B. Section 1.1 of the Credit Agreement is amended by deleting clause (iv) of the definition of “Change of Control” and inserting the following new clause (iv) in lieu thereof:

“(iv) any “change of control” or similar event under the Second Lien Credit Agreement or any Permitted Unsecured Notes Agreement shall occur.”

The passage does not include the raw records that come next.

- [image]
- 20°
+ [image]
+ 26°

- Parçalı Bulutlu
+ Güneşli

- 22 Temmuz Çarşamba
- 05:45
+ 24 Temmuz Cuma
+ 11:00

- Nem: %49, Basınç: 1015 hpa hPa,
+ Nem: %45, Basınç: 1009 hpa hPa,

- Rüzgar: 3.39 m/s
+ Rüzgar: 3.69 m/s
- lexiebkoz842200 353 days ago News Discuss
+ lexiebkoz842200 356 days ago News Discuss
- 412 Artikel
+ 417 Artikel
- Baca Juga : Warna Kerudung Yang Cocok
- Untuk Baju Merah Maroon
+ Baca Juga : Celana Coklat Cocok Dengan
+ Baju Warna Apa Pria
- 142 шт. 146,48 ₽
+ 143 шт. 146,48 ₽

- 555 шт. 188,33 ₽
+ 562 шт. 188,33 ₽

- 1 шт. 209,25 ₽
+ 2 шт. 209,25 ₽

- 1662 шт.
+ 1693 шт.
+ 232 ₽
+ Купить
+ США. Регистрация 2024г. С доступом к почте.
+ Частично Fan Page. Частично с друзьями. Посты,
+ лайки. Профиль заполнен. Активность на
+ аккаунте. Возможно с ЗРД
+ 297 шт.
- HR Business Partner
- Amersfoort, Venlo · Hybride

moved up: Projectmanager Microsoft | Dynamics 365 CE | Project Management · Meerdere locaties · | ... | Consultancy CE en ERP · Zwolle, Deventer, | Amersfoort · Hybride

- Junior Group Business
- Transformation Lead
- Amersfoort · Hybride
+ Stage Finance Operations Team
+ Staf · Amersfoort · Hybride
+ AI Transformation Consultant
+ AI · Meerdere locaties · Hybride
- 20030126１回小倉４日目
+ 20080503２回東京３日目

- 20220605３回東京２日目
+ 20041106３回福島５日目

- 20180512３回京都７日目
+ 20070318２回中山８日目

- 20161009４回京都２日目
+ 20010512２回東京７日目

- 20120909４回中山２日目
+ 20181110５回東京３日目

C. Section 1.1 of the Credit Agreement is amended by making the following changes to the definition of “Consolidated Adjusted EBITDA”: (i) deleting the existing clause (i)(o) appearing therein and inserting the following new clause (i)(o) in lieu thereof: “any losses arising from or attributable to the extinguishment, retirement, prepayment or modification, or acquisition by Holdings or any of its Subsidiaries, of any Indebtedness of Holdings or any of its Subsidiaries,”; (ii) deleting the existing clause (ii)(b) appearing therein and inserting the following new clause (ii)(b) in lieu thereof: “any income arising from or attributable to the extinguishment, retirement, prepayment or modification, or acquisition by Holdings or any of its Subsidiaries, of any Indebtedness of Holdings or any of its Subsidiaries,”; (iii) deleting the words “For purposes of calculating the financial covenants in Sections 6.7(a) and 6.7(b),” appearing in the last sentence thereof and inserting the words “For purposes of calculating the financial covenants in Sections 6.7(a), 6.7(b) and 6.7(e),” in lieu thereof; and (iv) inserting at the end thereof the following sentence:

“For purposes only of calculating the Permitted Unsecured Notes Amount, Consolidated Adjusted EBITDA for any period shall be reduced by the amount of credits described in Section 6426 of the Internal Revenue Code that would otherwise be included in Consolidated Adjusted EBITDA for such period (net of Taxes and other amounts in respect of such credits that would otherwise reduce Consolidated Adjusted EBITDA for such period).”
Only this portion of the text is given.